Problem: Each entry must come back word for word; drop the images as you go.

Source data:
=-=-=-=-=
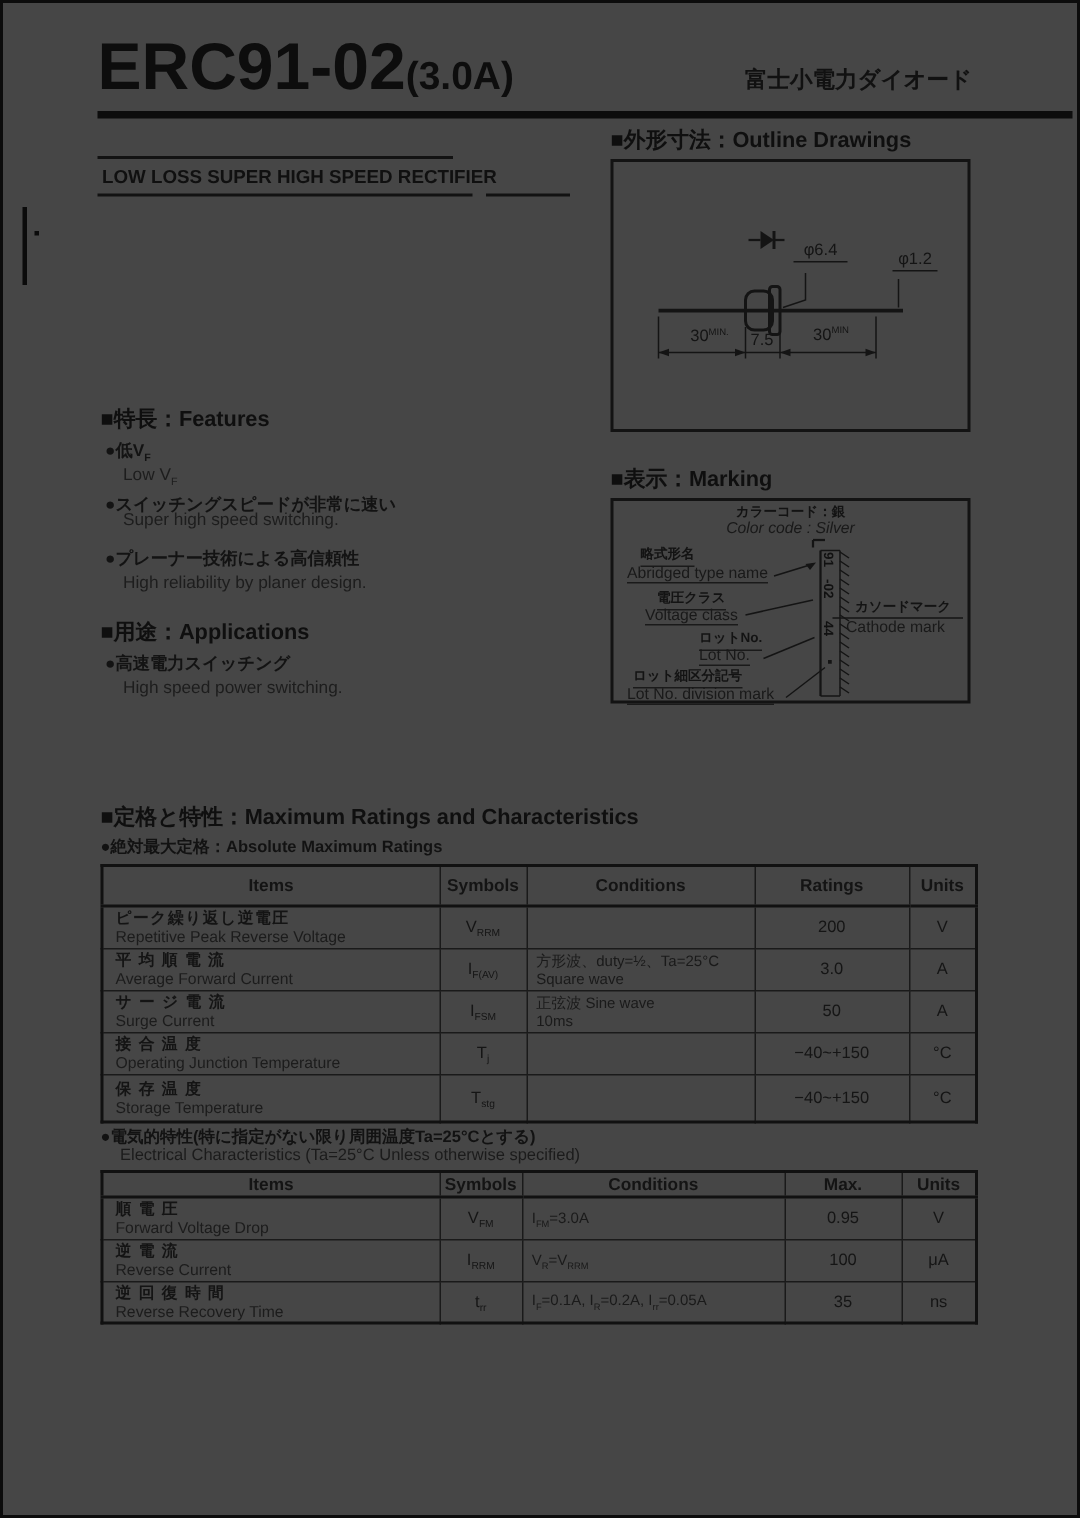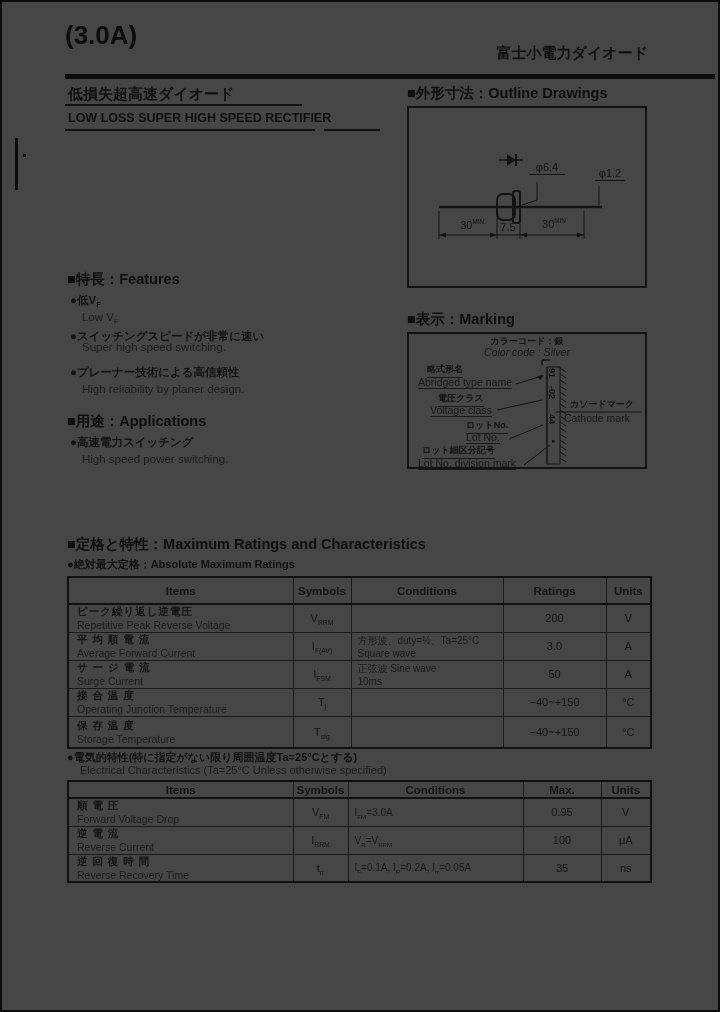--- a/index.html
+++ b/index.html
@@ -47,26 +47,26 @@
 </style>
 </head>
 <body>
 
 <div class="page">
 
   <div class="abs" style="left:13px; top:136px; width:3px; height:52px; background:#0b0b0b;"></div>
   <div class="abs" style="left:21px; top:152px; width:3px; height:3px; background:#0b0b0b;"></div>
 
   <div class="abs" style="left:63px; top:18px; display:flex; align-items:baseline;">
+    <span class="title">ERC91-02</span>
     <span class="title-suffix">(3.0A)</span>
   </div>
   <div class="abs brand" style="right:70px; top:42px;">富士小電力ダイオード</div>
   <div class="abs rule-thick" style="left:63px; top:72px; width:650px; height:5px;"></div>
 
-  <div class="abs sub-jp" style="left:66px; top:83px;">低損失超高速ダイオード</div>
   <div class="abs" style="left:63px; top:102px; width:237px; height:2px; background:#121212;"></div>
   <div class="abs sub-en" style="left:66px; top:109px;">LOW LOSS SUPER HIGH SPEED RECTIFIER</div>
   <div class="abs" style="left:63px; top:127px; width:250px; height:2px; background:#121212;"></div>
   <div class="abs" style="left:322px; top:127px; width:56px; height:2px; background:#121212;"></div>
 
   <div class="abs sec-head" style="left:65px; top:268px;">■特長：Features</div>
   <div class="abs feat-jp" style="left:68px; top:291px;">●低V<sub>F</sub></div>
   <div class="abs feat-en" style="left:80px; top:309px;">Low V<sub>F</sub></div>
   <div class="abs feat-jp" style="left:68px; top:327px;">●スイッチングスピードが非常に速い</div>
   <div class="abs feat-en" style="left:80px; top:339px;">Super high speed switching.</div>

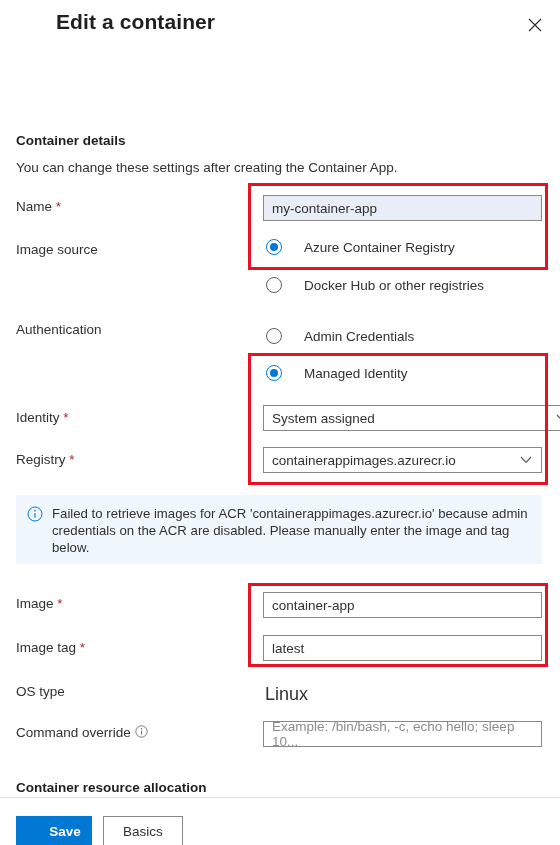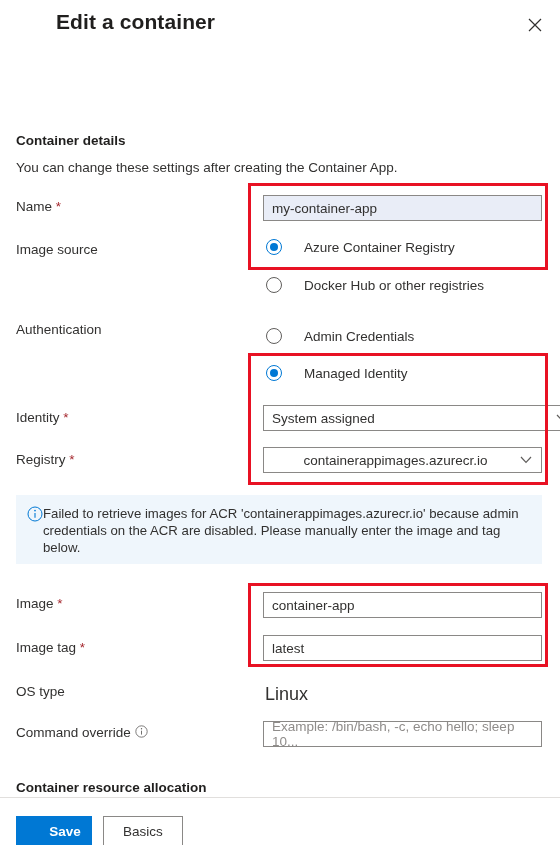--- a/index.html
+++ b/index.html
@@ -100,20 +100,21 @@
     content:""; width:8px; height:8px; border-radius:50%; background:#0078d4;
   }
   .radio .rl { font-size:13.5px; color:#323130; white-space:nowrap; }
 
   
   .banner {
     position:absolute;
     background:#eff6fc;
     display:flex;
     padding: 10px 12px 8px 11px;
+    gap: 9px;
   }
   .banner .ico { flex:none; width:16px; height:16px; margin-top:1px; color:#0078d4; }
   .banner .txt { font-size:13.2px; line-height:17px; color:#323130; }
 
   
   .static-val { position:absolute; font-size:18px; color:#323130; }
 
   
   .inline-info {
     display:inline-flex; width:13px; height:13px; vertical-align:-1px;
@@ -184,21 +185,21 @@
   <div class="combo" style="left:263px; top:405px; width:315px;">
     <span class="val">System assigned</span>
     <span class="chev">
       <svg width="12" height="8" viewBox="0 0 12 8" aria-hidden="true">
           <path d="M1 1 L6 6.3 L11 1" stroke="#605e5c" stroke-width="1.2" fill="none"></path>
         </svg>
     </span>
   </div>
 
   <div class="row-label" style="top:452px;"><span>Registry</span> <span class="req">*</span></div>
-  <div class="combo" style="left:263px; top:447px; width:279px;text-align:center;">
+  <div class="combo" style="left:263px; top:447px; width:279px;">
     <span class="val">containerappimages.azurecr.io</span>
     <span class="chev">
       <svg width="12" height="8" viewBox="0 0 12 8" aria-hidden="true">
           <path d="M1 1 L6 6.3 L11 1" stroke="#605e5c" stroke-width="1.2" fill="none"></path>
         </svg>
     </span>
   </div>
 
   <div class="banner" style="left:16px; top:495px; width:526px;">
     <span class="ico">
=-=-=-=-=
Answer space:
--- a/index.html
+++ b/index.html
@@ -47,26 +47,26 @@
 </style>
 </head>
 <body>
 
 <div class="page">
 
   <div class="abs" style="left:13px; top:136px; width:3px; height:52px; background:#0b0b0b;"></div>
   <div class="abs" style="left:21px; top:152px; width:3px; height:3px; background:#0b0b0b;"></div>
 
   <div class="abs" style="left:63px; top:18px; display:flex; align-items:baseline;">
+    <span class="title">ERC91-02</span>
     <span class="title-suffix">(3.0A)</span>
   </div>
   <div class="abs brand" style="right:70px; top:42px;">富士小電力ダイオード</div>
   <div class="abs rule-thick" style="left:63px; top:72px; width:650px; height:5px;"></div>
 
-  <div class="abs sub-jp" style="left:66px; top:83px;">低損失超高速ダイオード</div>
   <div class="abs" style="left:63px; top:102px; width:237px; height:2px; background:#121212;"></div>
   <div class="abs sub-en" style="left:66px; top:109px;">LOW LOSS SUPER HIGH SPEED RECTIFIER</div>
   <div class="abs" style="left:63px; top:127px; width:250px; height:2px; background:#121212;"></div>
   <div class="abs" style="left:322px; top:127px; width:56px; height:2px; background:#121212;"></div>
 
   <div class="abs sec-head" style="left:65px; top:268px;">■特長：Features</div>
   <div class="abs feat-jp" style="left:68px; top:291px;">●低V<sub>F</sub></div>
   <div class="abs feat-en" style="left:80px; top:309px;">Low V<sub>F</sub></div>
   <div class="abs feat-jp" style="left:68px; top:327px;">●スイッチングスピードが非常に速い</div>
   <div class="abs feat-en" style="left:80px; top:339px;">Super high speed switching.</div>

--- a/index.html
+++ b/index.html
@@ -100,20 +100,21 @@
     content:""; width:8px; height:8px; border-radius:50%; background:#0078d4;
   }
   .radio .rl { font-size:13.5px; color:#323130; white-space:nowrap; }
 
   
   .banner {
     position:absolute;
     background:#eff6fc;
     display:flex;
     padding: 10px 12px 8px 11px;
+    gap: 9px;
   }
   .banner .ico { flex:none; width:16px; height:16px; margin-top:1px; color:#0078d4; }
   .banner .txt { font-size:13.2px; line-height:17px; color:#323130; }
 
   
   .static-val { position:absolute; font-size:18px; color:#323130; }
 
   
   .inline-info {
     display:inline-flex; width:13px; height:13px; vertical-align:-1px;
@@ -184,21 +185,21 @@
   <div class="combo" style="left:263px; top:405px; width:315px;">
     <span class="val">System assigned</span>
     <span class="chev">
       <svg width="12" height="8" viewBox="0 0 12 8" aria-hidden="true">
           <path d="M1 1 L6 6.3 L11 1" stroke="#605e5c" stroke-width="1.2" fill="none"></path>
         </svg>
     </span>
   </div>
 
   <div class="row-label" style="top:452px;"><span>Registry</span> <span class="req">*</span></div>
-  <div class="combo" style="left:263px; top:447px; width:279px;text-align:center;">
+  <div class="combo" style="left:263px; top:447px; width:279px;">
     <span class="val">containerappimages.azurecr.io</span>
     <span class="chev">
       <svg width="12" height="8" viewBox="0 0 12 8" aria-hidden="true">
           <path d="M1 1 L6 6.3 L11 1" stroke="#605e5c" stroke-width="1.2" fill="none"></path>
         </svg>
     </span>
   </div>
 
   <div class="banner" style="left:16px; top:495px; width:526px;">
     <span class="ico">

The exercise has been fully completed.